50 Jahre Blindenapostolat in Österreich! Sie haben sich vielleicht einen anderen Festvortrag erwartet. Doch ich habe mit Herrn Kellner ausgemacht, dass ich nicht die verdienstvolle Geschichte des Blindenapostolates thematisiere, sondern Worte der Ermutigung spreche. Niemand weiß, wie die nächsten 50 Jahre dieser segensreichen Einrichtung ausschauen. Sie wird eng mit der Zukunft der Seelsorge insgesamt zu sehen sein, und noch mehr mit der Zukunft der Kirche. Wir alle spüren, dass die Kirche an einer Zeitenwende steht, ähnlich wie die Monarchie am Ende des ersten Weltkriegs.

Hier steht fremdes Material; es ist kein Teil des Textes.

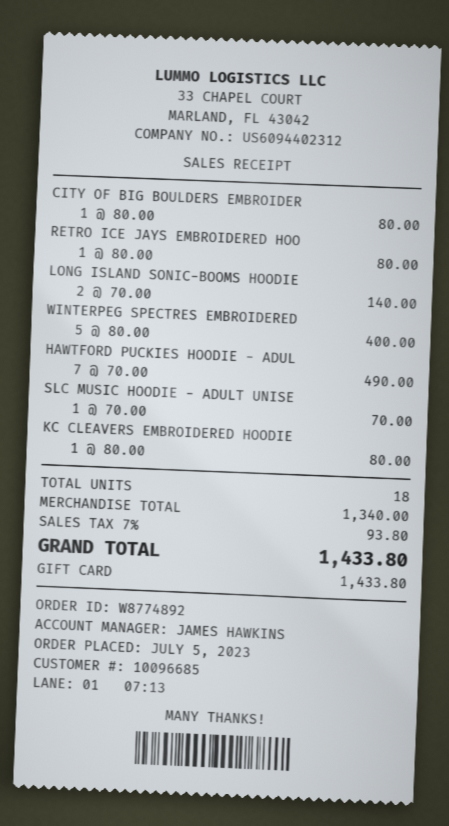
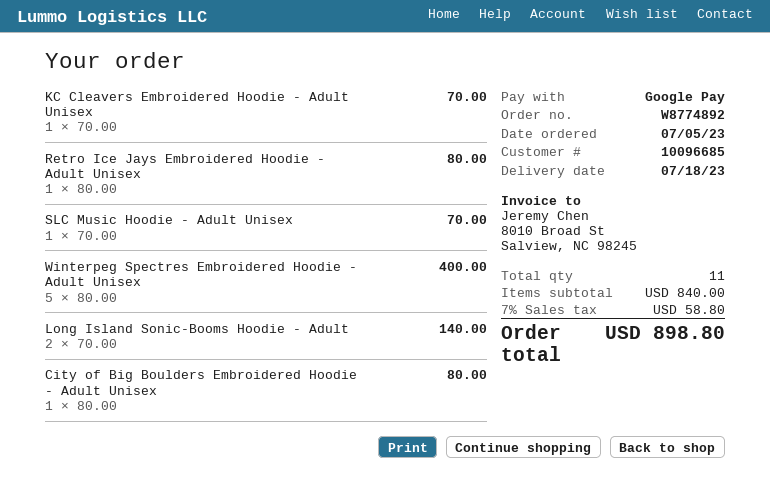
payment method: gift card -> Google Pay
HAWTFORD PUCKIES HOODIE - ADUL: 7 x 70.00 = 490.00 -> none
KC CLEAVERS EMBROIDERED HOODIE: 1 x 80.00 = 80.00 -> 1 x 70.00 = 70.00
total quantity: 18 -> 11
subtotal: 1340.00 -> 840.00
tax: 7% = 93.80 -> 7% = 58.80
total: 1433.80 -> 898.80

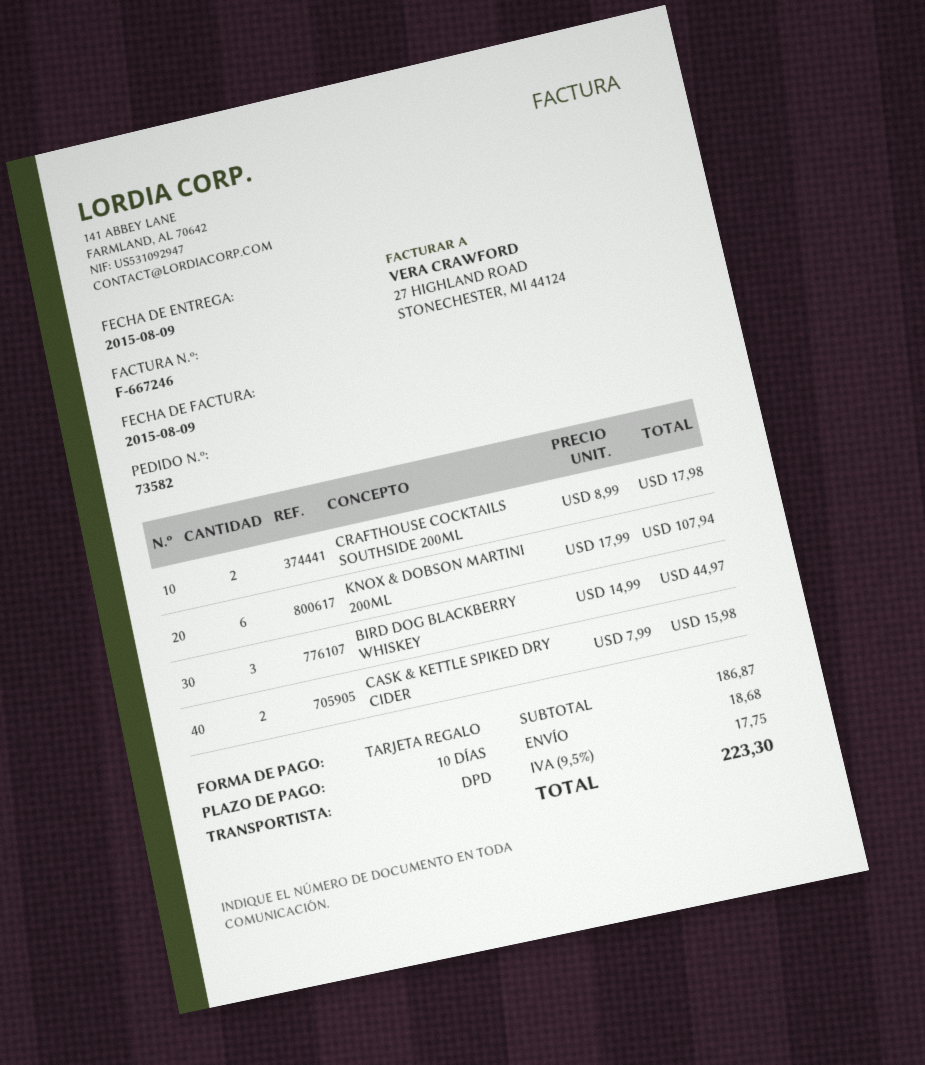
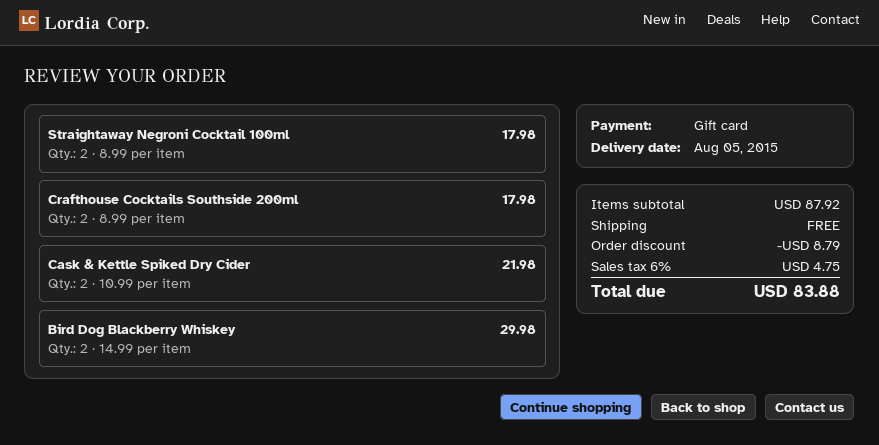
delivery date: 2015-08-09 -> 2015-08-05
KNOX & DOBSON MARTINI 200ML: 6 x 17.99 = 107.94 -> none
BIRD DOG BLACKBERRY WHISKEY: 3 x 14.99 = 44.97 -> 2 x 14.99 = 29.98
CASK & KETTLE SPIKED DRY CIDER: 2 x 7.99 = 15.98 -> 2 x 10.99 = 21.98
Straightaway Negroni Cocktail 100ml: none -> 2 x 8.99 = 17.98
subtotal: 186.87 -> 87.92
discount: none -> 8.79
shipping: 18.68 -> 0.00
tax: 9.5% = 17.75 -> 6% = 4.75
total: 223.30 -> 83.88

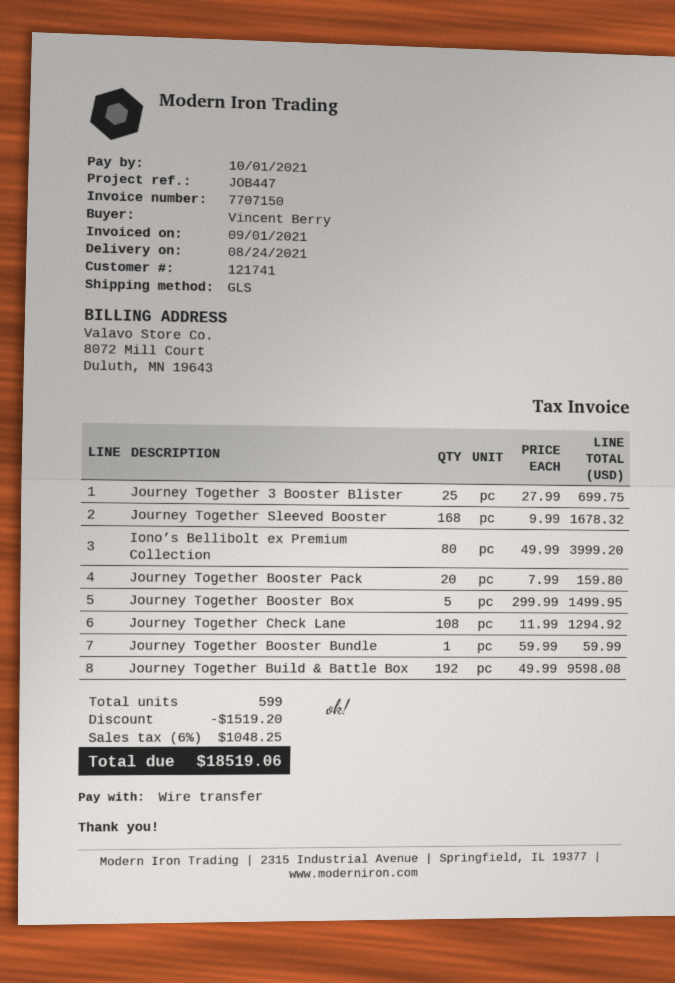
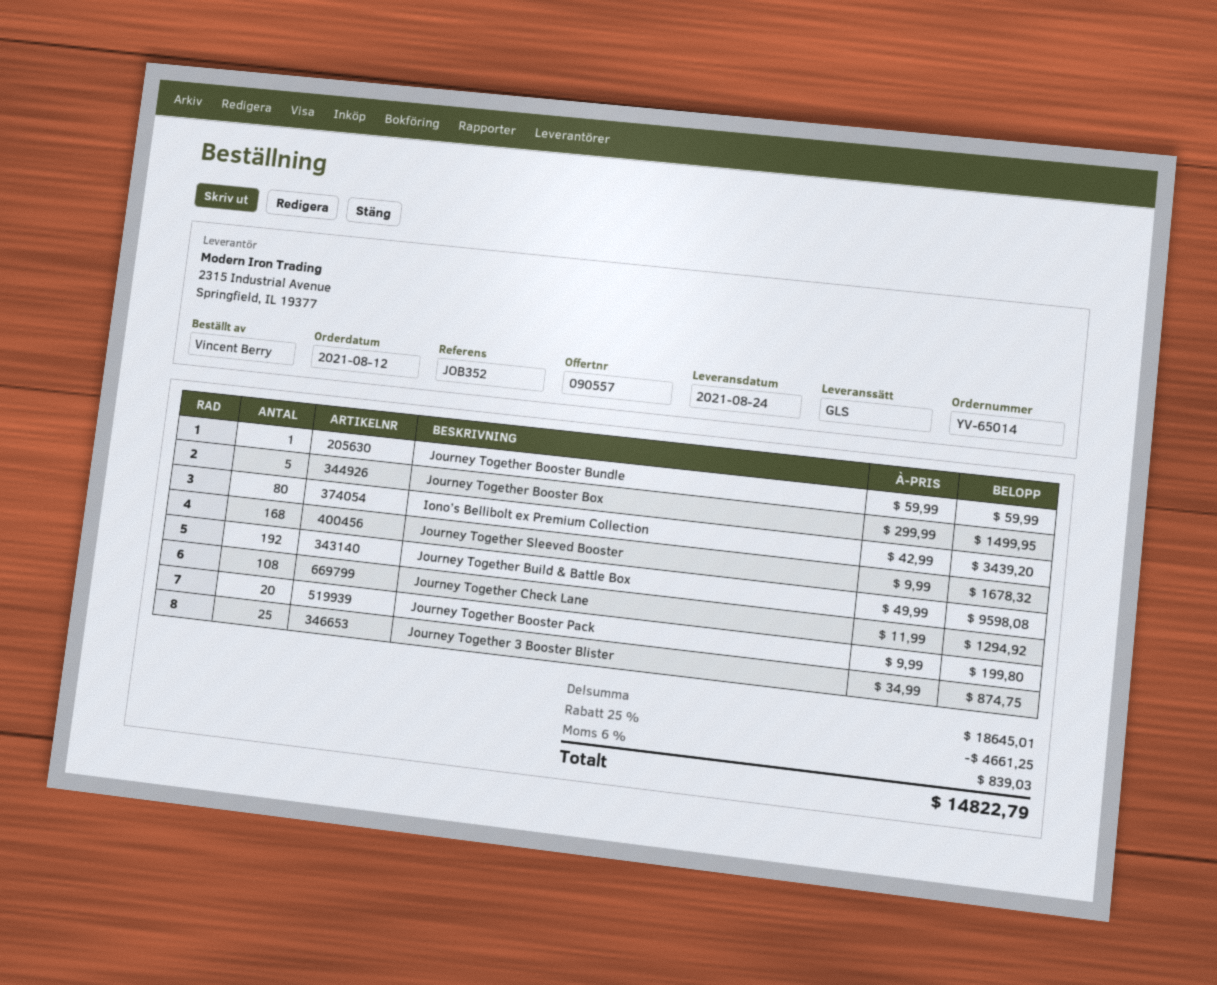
reference: JOB447 -> JOB352
Journey Together 3 Booster Blister: 25 x 27.99 = 699.75 -> 25 x 34.99 = 874.75
Iono’s Bellibolt ex Premium Collection: 80 x 49.99 = 3999.20 -> 80 x 42.99 = 3439.20
Journey Together Booster Pack: 20 x 7.99 = 159.80 -> 20 x 9.99 = 199.80
discount: 1519.20 -> 4661.25
tax: 6% = 1048.25 -> 6% = 839.03
total: 18519.06 -> 14822.79

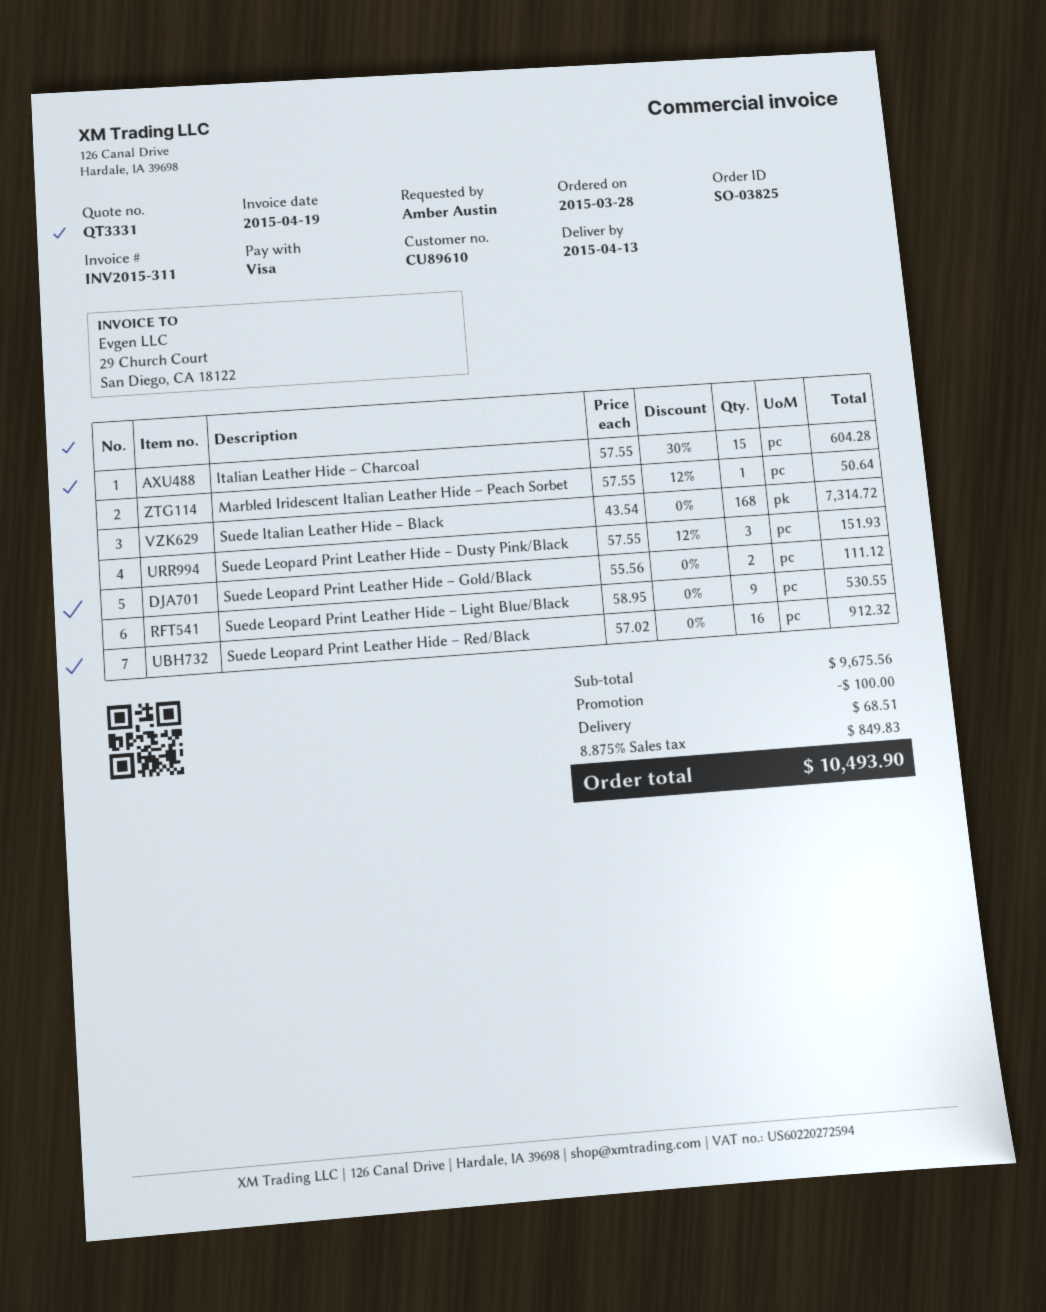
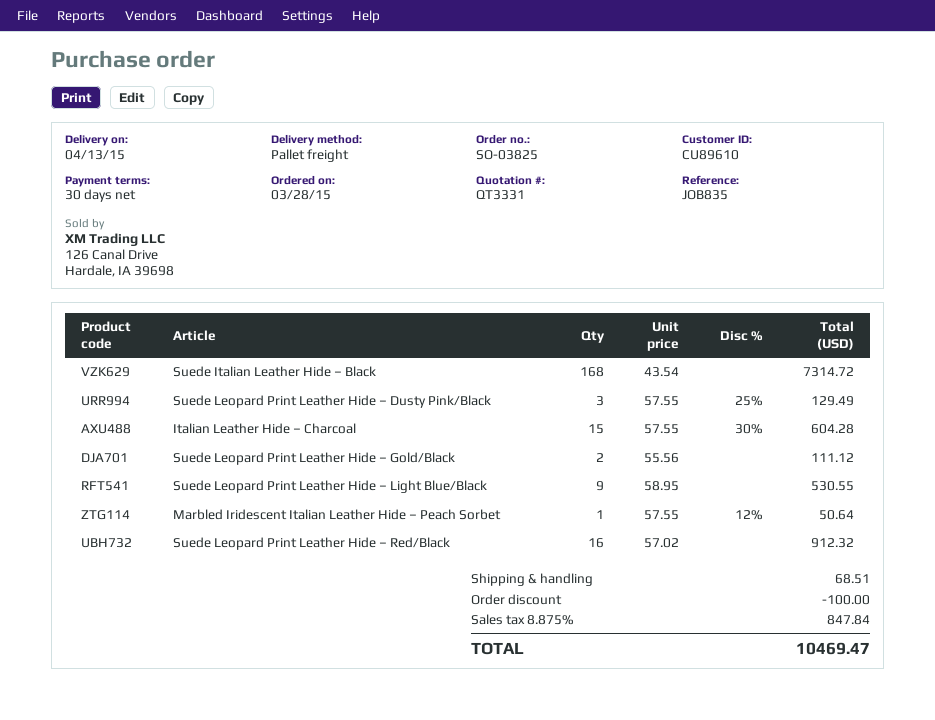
Suede Leopard Print Leather Hide – Dusty Pink/Black: 3 x 57.55 - 12% = 151.93 -> 3 x 57.55 - 25% = 129.49
tax: 8.875% = 849.83 -> 8.875% = 847.84
total: 10493.90 -> 10469.47

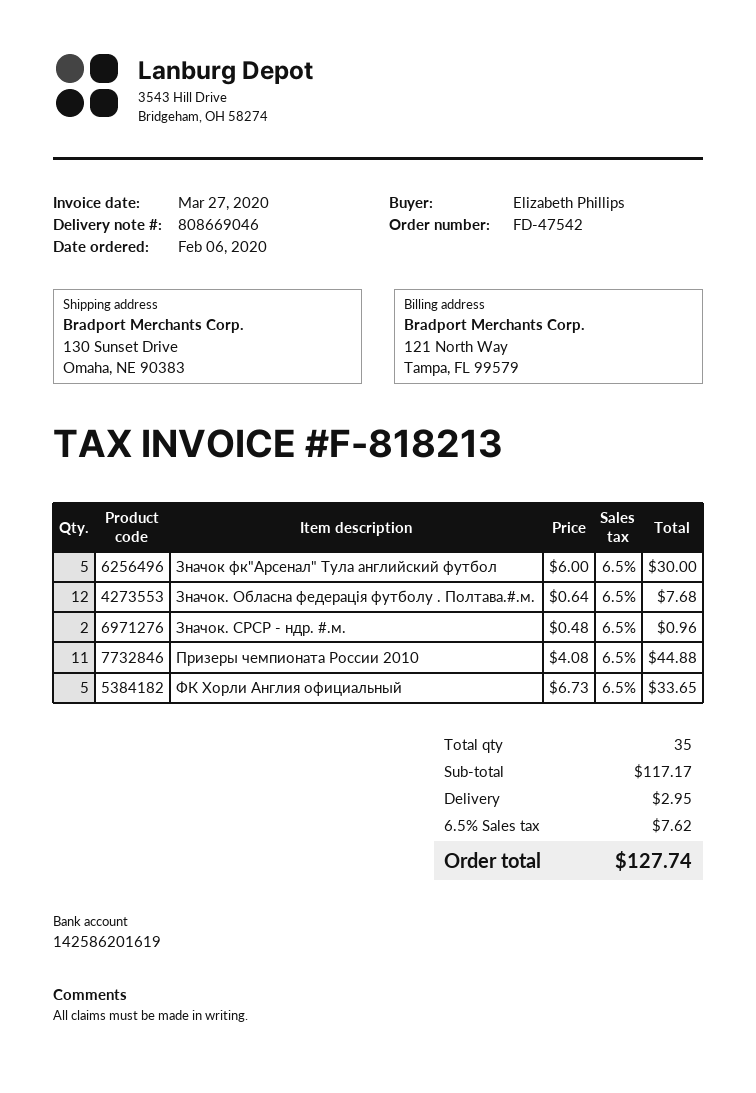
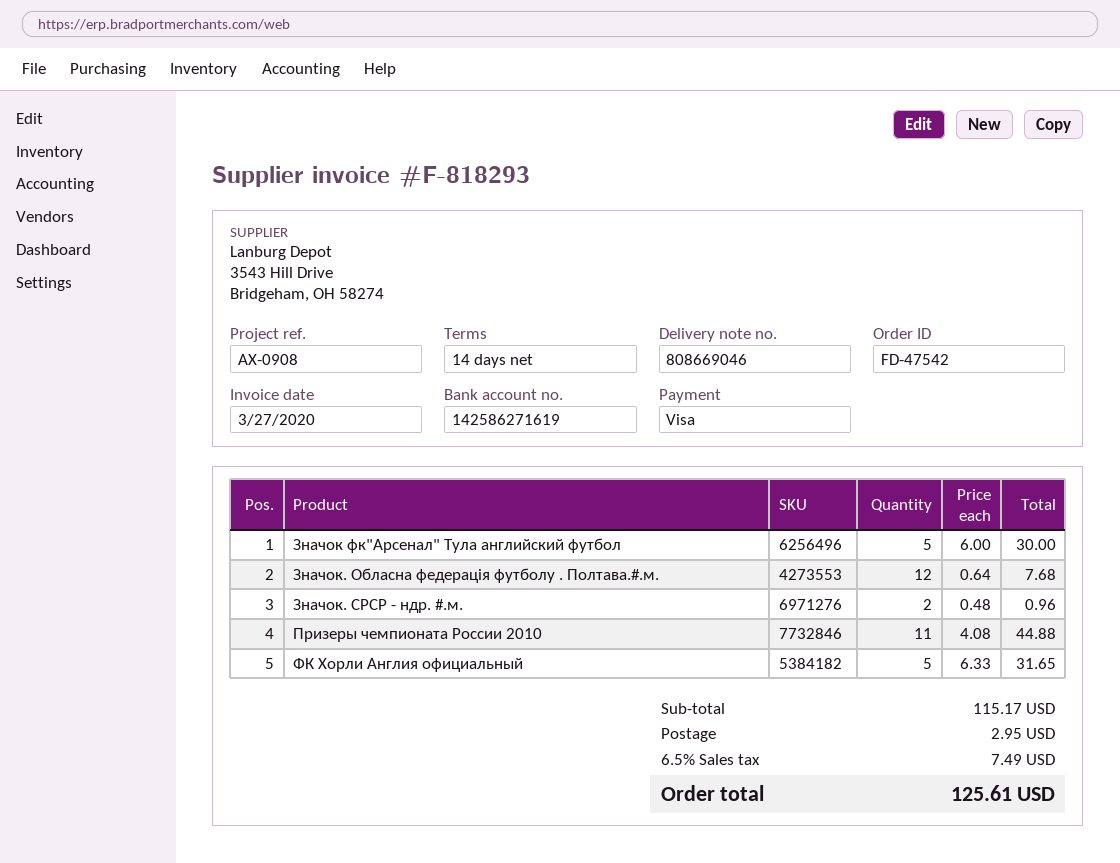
invoice number: F-818213 -> F-818293
bank account: 142586201619 -> 142586271619
ФК Хорли Англия официальный: 5 x 6.73 = 33.65 -> 5 x 6.33 = 31.65
subtotal: 117.17 -> 115.17
tax: 6.5% = 7.62 -> 6.5% = 7.49
total: 127.74 -> 125.61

Wenn sie die Zeichen der Zeit verpasst, wird Kirche hineingezogen in einen sehr schmerzvollen Zustand der gesellschaftlichen Bedeutungslosigkeit. Die Aufhebung des Zölibats oder die Ordination von Frauen wird da wenig helfen. Wir brauchen eine Schubumkehr der Theologie, ein neues Gottesbild, das wesentlich näher an Jesus Christus ist als das dualistische Zerrbild eines Gottes, der in der Höhe thront. Wir brauchen die Wende von einer dogmatisch-moralischen hin zu einer mystisch-therapeutischen Religion. Möge Gott uns allen die inneren Augen öffnen, damit wir sehen können, wie unser Leben voll ist von Gottes Güte und Liebe! In jeder Sekunde unseres Lebens werden wir mit seiner Gnade überschüttet.